— Это так поэтично, разве ты не видишь? Вселенная, наконец, расставляет все по своим местам для таких, как я. Все эти годы мне приходилось терпеть, как женщины бросаются на тебя. Теперь ты хочешь Мэдисон, а она не хочет тебя. Нет, подожди, она не может хотеть тебя. Есть разница, и ты должен следить за своими манерами. Ты хотя бы поцеловал ее?
— Убирайся из моего кабинета.
— О, боже, ни одного поцелуя? Ты ведь думал об этом?
— Я собираюсь физически удалить тебя.
— Хотел бы я посмотреть, как ты попытаешься — я тяжелее, чем кажусь. Итак, каков твой план? Оставаться в дружеской зоне? Спорим, ты никогда не был здесь раньше. Это отстой, не так ли? Страдать изо дня в день и знать, что из этого ничего не выйдет.
Тогда я встаю из-за стола, готовый выполнить свое обещание насильно выгнать его.
Энди вскакивает на ноги и протягивает руки, чтобы оттолкнуть меня.
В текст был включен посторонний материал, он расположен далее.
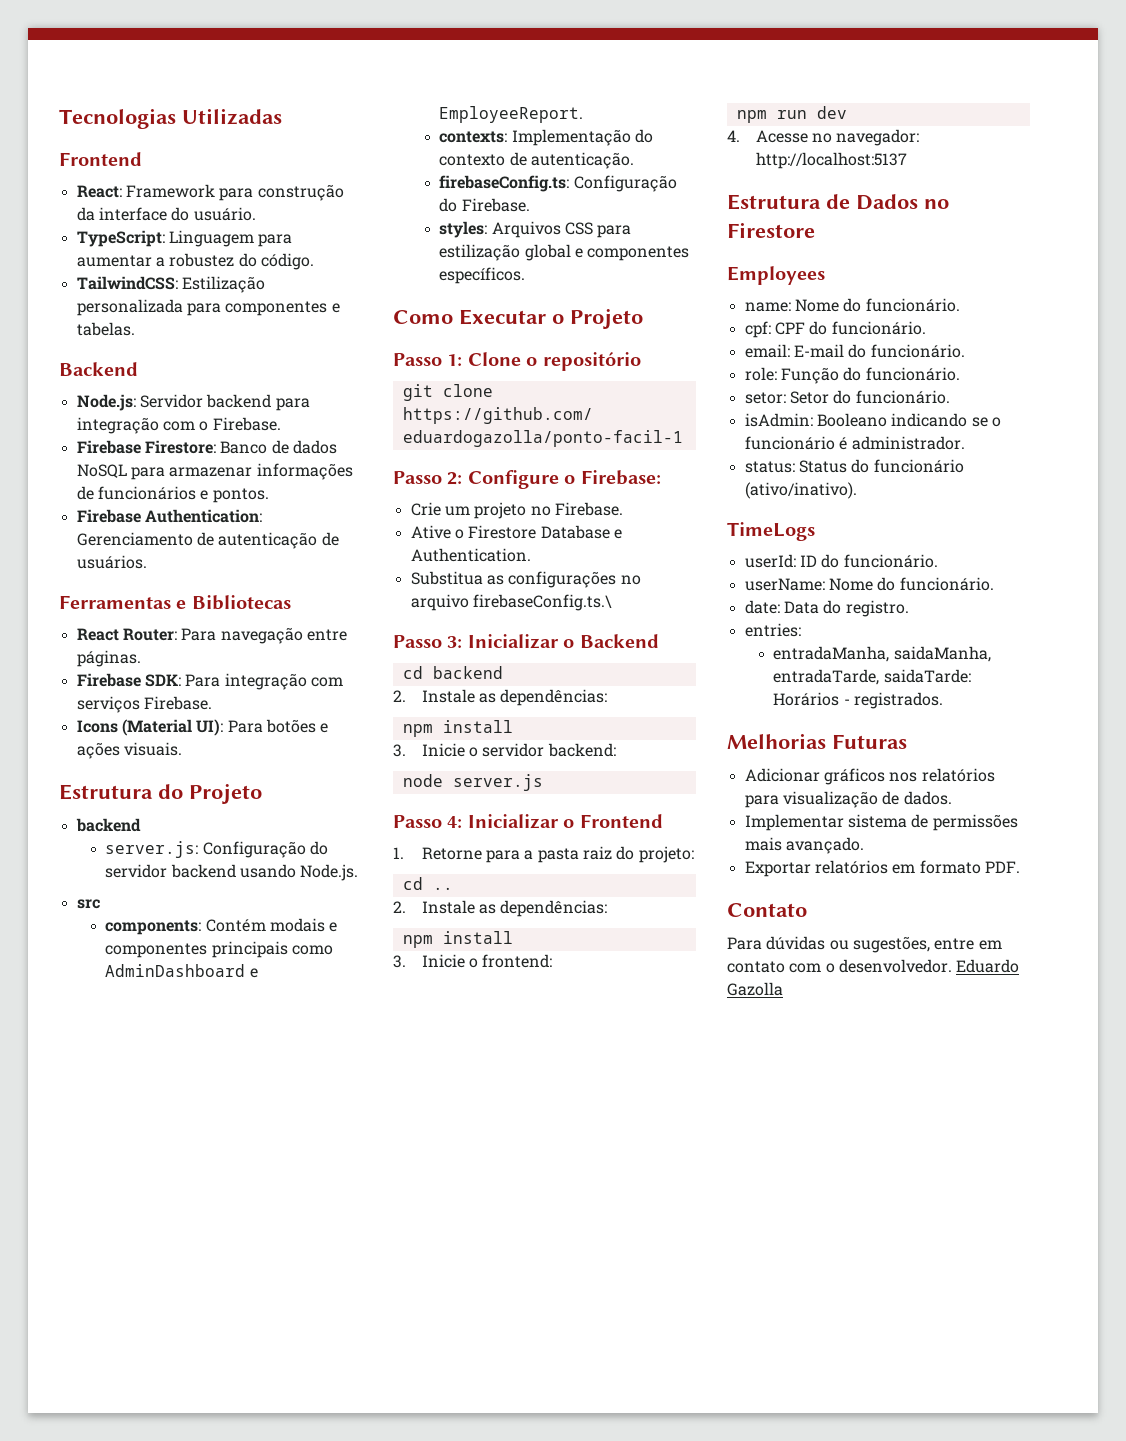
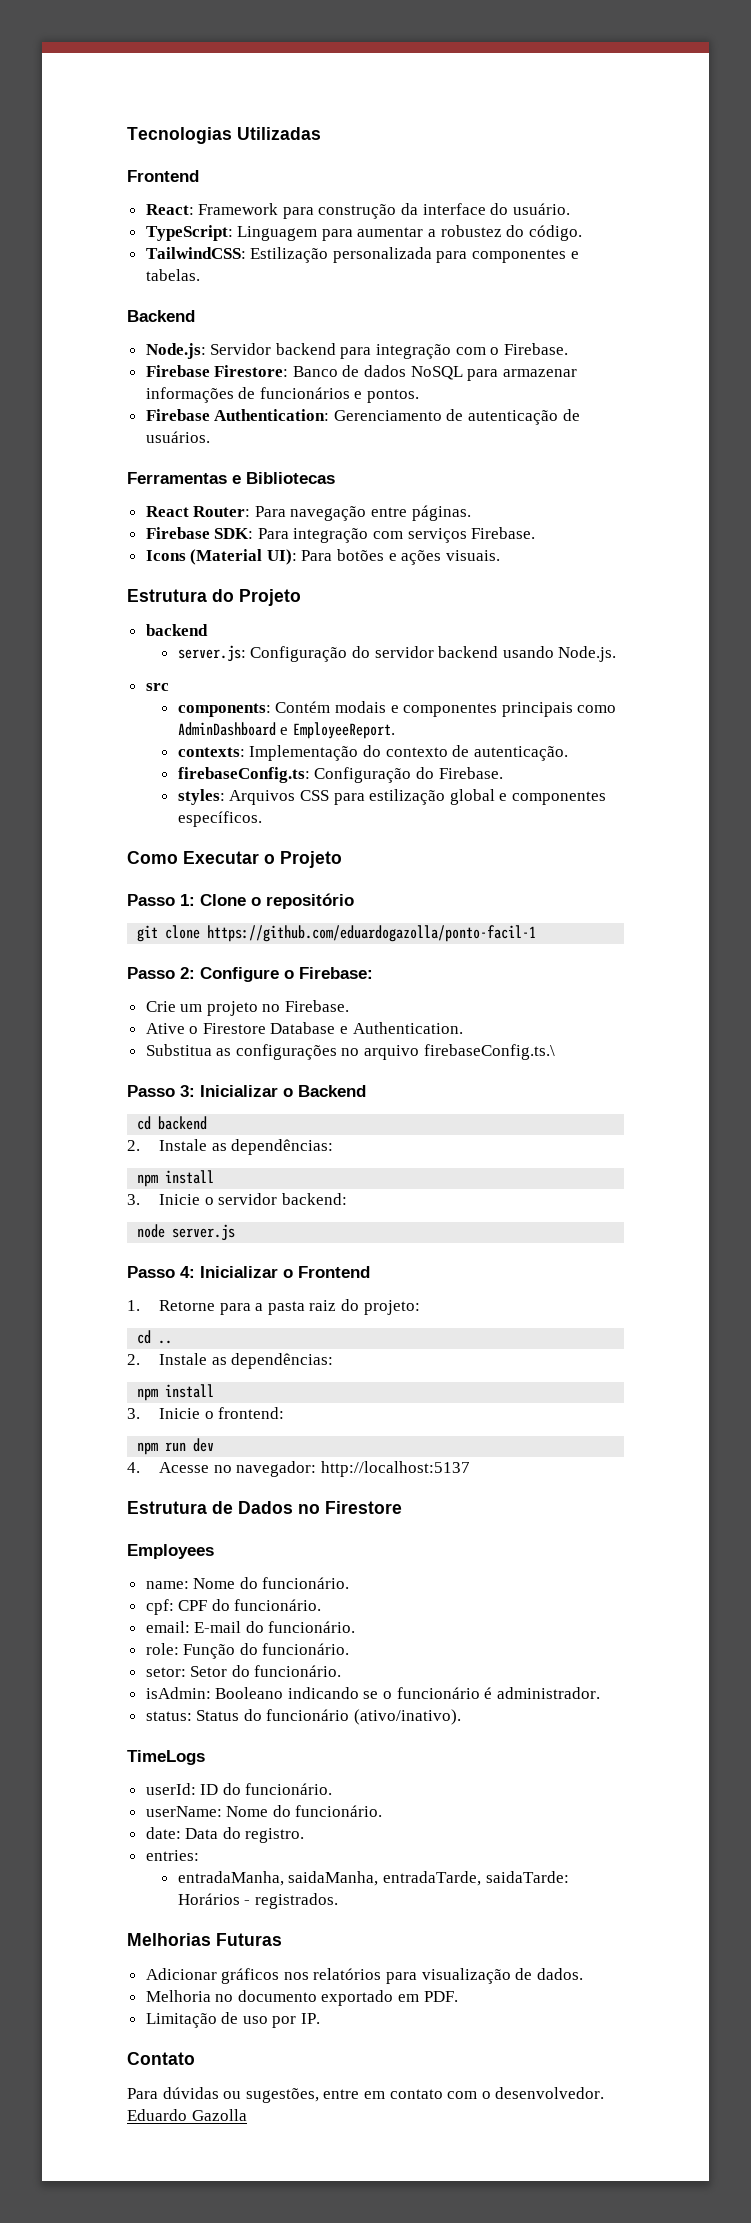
- Implementar sistema de permissões mais avançado.
- Exportar relatórios em formato PDF.
+ Melhoria no documento exportado em PDF.
+ Limitação de uso por IP.

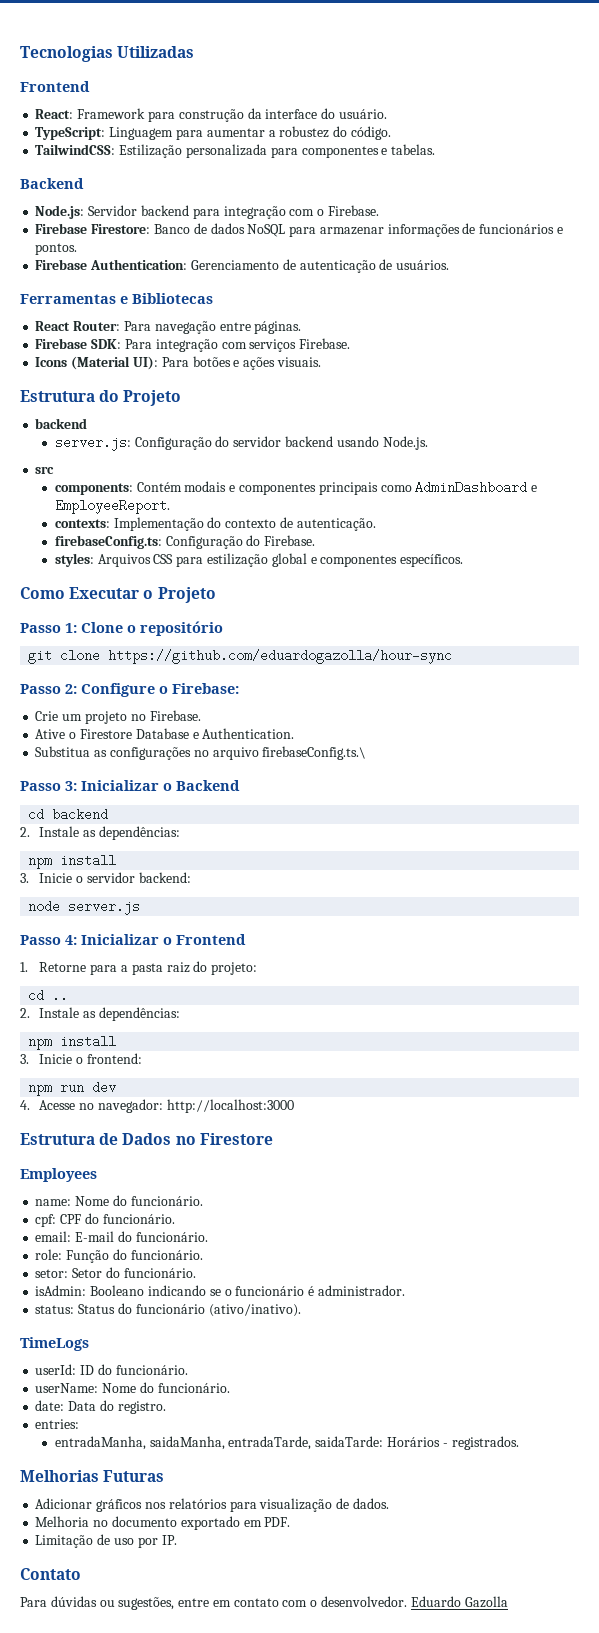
- git clone https://github.com/eduardogazolla/ponto-facil-1
+ git clone https://github.com/eduardogazolla/hour-sync
- 4. Acesse no navegador: http://localhost:5137
+ 4. Acesse no navegador: http://localhost:3000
— Эй, эй. Хорошо, я слышу тебя громко и ясно. Ты явно одержимый мужчина.
Я резко останавливаюсь и упираю руки в бока.
— И что ты собираешься с этим делать? — спрашивает он.
— Я не знаю.
Он качает головой, весь юмор исчезает из его глаз.
— Я тебе не верю. На первом курсе юридического факультета ты уже набросал пятилетний план развития нашей фирмы. Ты всегда на десять шагов впереди всех вокруг. Так работает твой мозг. Ты хочешь Мэдисон — неужели ты не будешь бороться за нее?
Его слова были постоянным издевательством в течение всего оставшегося дня.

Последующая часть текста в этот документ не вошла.